Urgence au Burkina Faso : la Commission africaine interpellée sur les droits fondamentaux
À l’approche de l’examen du Burkina Faso prévu le 23 octobre 2024, la Commission africaine des droits de l’homme et des peuples (CADHP) est appelée à se pencher sur les crises majeures qui secouent le pays. Il est impératif que les autorités burkinabè protègent les populations civiles prises dans les conflits armés, restaurent la liberté d’expression pour les journalistes et les opposants, et mettent fin à l’impunité pour les violations graves.
Un bilan sous surveillance internationale
Le mécanisme d’évaluation de l’Union africaine impose aux États membres de soumettre des rapports périodiques sur l’application de la Charte africaine des droits de l’homme et des peuples. Pourtant, le document déposé en mai 2023 par le gouvernement burkinabè, couvrant la période 2015-2021, occulte des pans entiers de la réalité actuelle. Les violences perpétrées par les forces de défense, les exactions des groupes djihadistes et la réduction de l’espace démocratique y sont peu documentées.
Selon Allan Ngari, responsable du plaidoyer pour l’Afrique, cet examen constitue un moment clé pour exiger que le Burkina Faso place la sécurité des civils et le respect du droit international humanitaire au sommet de ses priorités militaires.
Une insécurité persistante et des abus documentés
Depuis 2016, le pays fait face à une insurrection violente menée par le Groupe de soutien à l’islam et aux musulmans (GSIM) et l’État islamique dans le Grand Sahara (EIGS). Parallèlement, le Burkina Faso a subi deux changements de régime par la force depuis 2022.
Si le rapport officiel met en avant des initiatives comme la création de pôles judiciaires spécialisés et la formation des troupes aux droits humains, la réalité sur le terrain est alarmante. Des enquêtes indépendantes ont révélé des massacres de villageois et des disparitions forcées imputables à certains éléments des forces de sécurité. Des épisodes tragiques, comme ceux de Karma ou de Zaongo, ont d’ailleurs poussé la CADHP à demander des investigations approfondies.
- Exécutions sommaires et violences sexuelles par les groupes armés.
- Sièges de localités affamant les populations civiles.
- Crimes contre l’humanité suspectés lors d’opérations de contre-insurrection.
La répression de la dissidence et de la presse
Au-delà du conflit armé, la situation politique s’est durcie. Depuis l’accession au pouvoir de la junte actuelle, les voix critiques sont systématiquement ciblées. Le recours à la conscription forcée est devenu un outil de punition contre les magistrats, les activistes et les opposants. Des figures de la société civile, à l’image de Daouda Diallo, ont été victimes d’enlèvements, tandis que plusieurs journalistes ont disparu sans laisser de trace.

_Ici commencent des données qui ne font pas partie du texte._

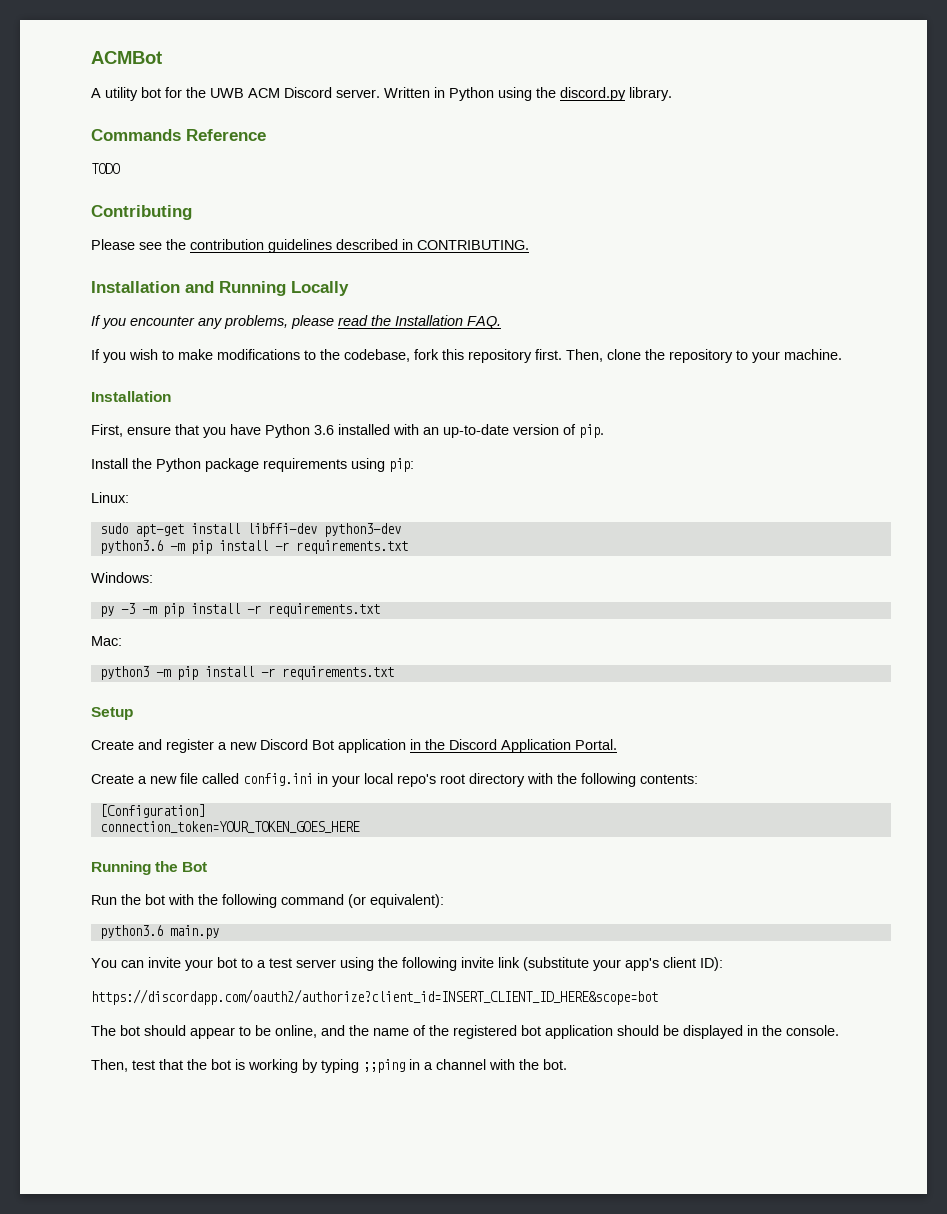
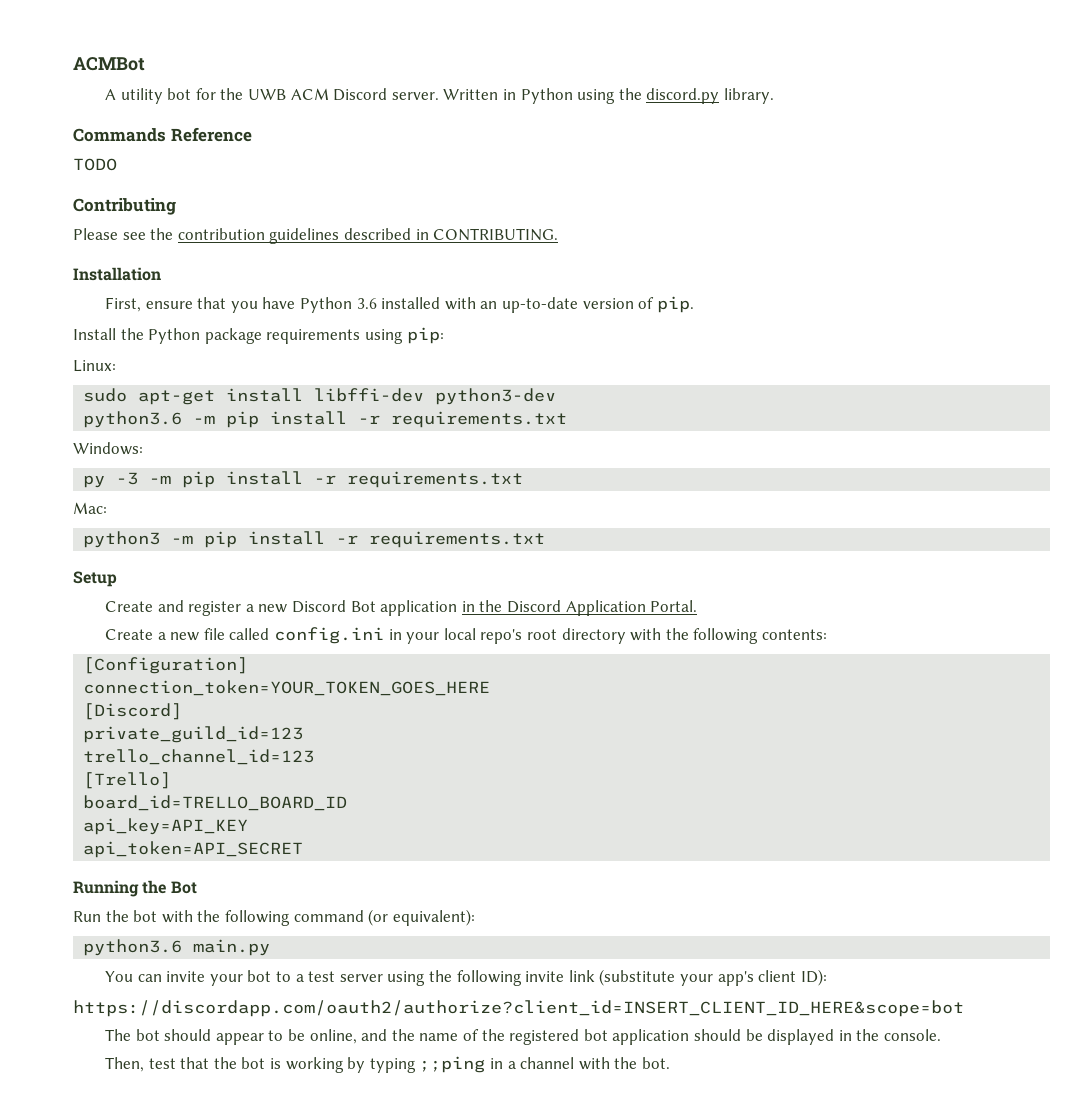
[91,281,349,296] [91,315,501,329] [91,349,842,363] // Installation and Running Locally // If you encounter any problems, please read the Installation FAQ. // If you wish to make modifications to the codebase, fork this repository first. Then, clone the repository to your machine. -> (559, 234) none
(360, 827) none -> [83,703,183,720] [83,726,304,743] [83,749,315,765] [83,772,172,789] [83,795,348,811] [83,818,249,835] [83,841,304,858] // [Discord] // private_guild_id=123 // trello_channel_id=123 // [Trello] // board_id=TRELLO_BOARD_ID // api_key=API_KEY // api_token=API_SECRET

Face à ce constat, la CADHP, qui n’a pas effectué de mission sur place depuis des années, devrait solliciter une visite officielle. Cette démarche permettrait d’évaluer directement l’ampleur des atteintes aux libertés et de proposer des recommandations fermes pour protéger ceux qui œuvrent pour la démocratie au Burkina Faso.
La reddition de comptes et la protection des acteurs de l’information doivent être au cœur des discussions pour garantir un avenir où les droits fondamentaux ne sont plus bafoués au nom de la lutte contre le terrorisme.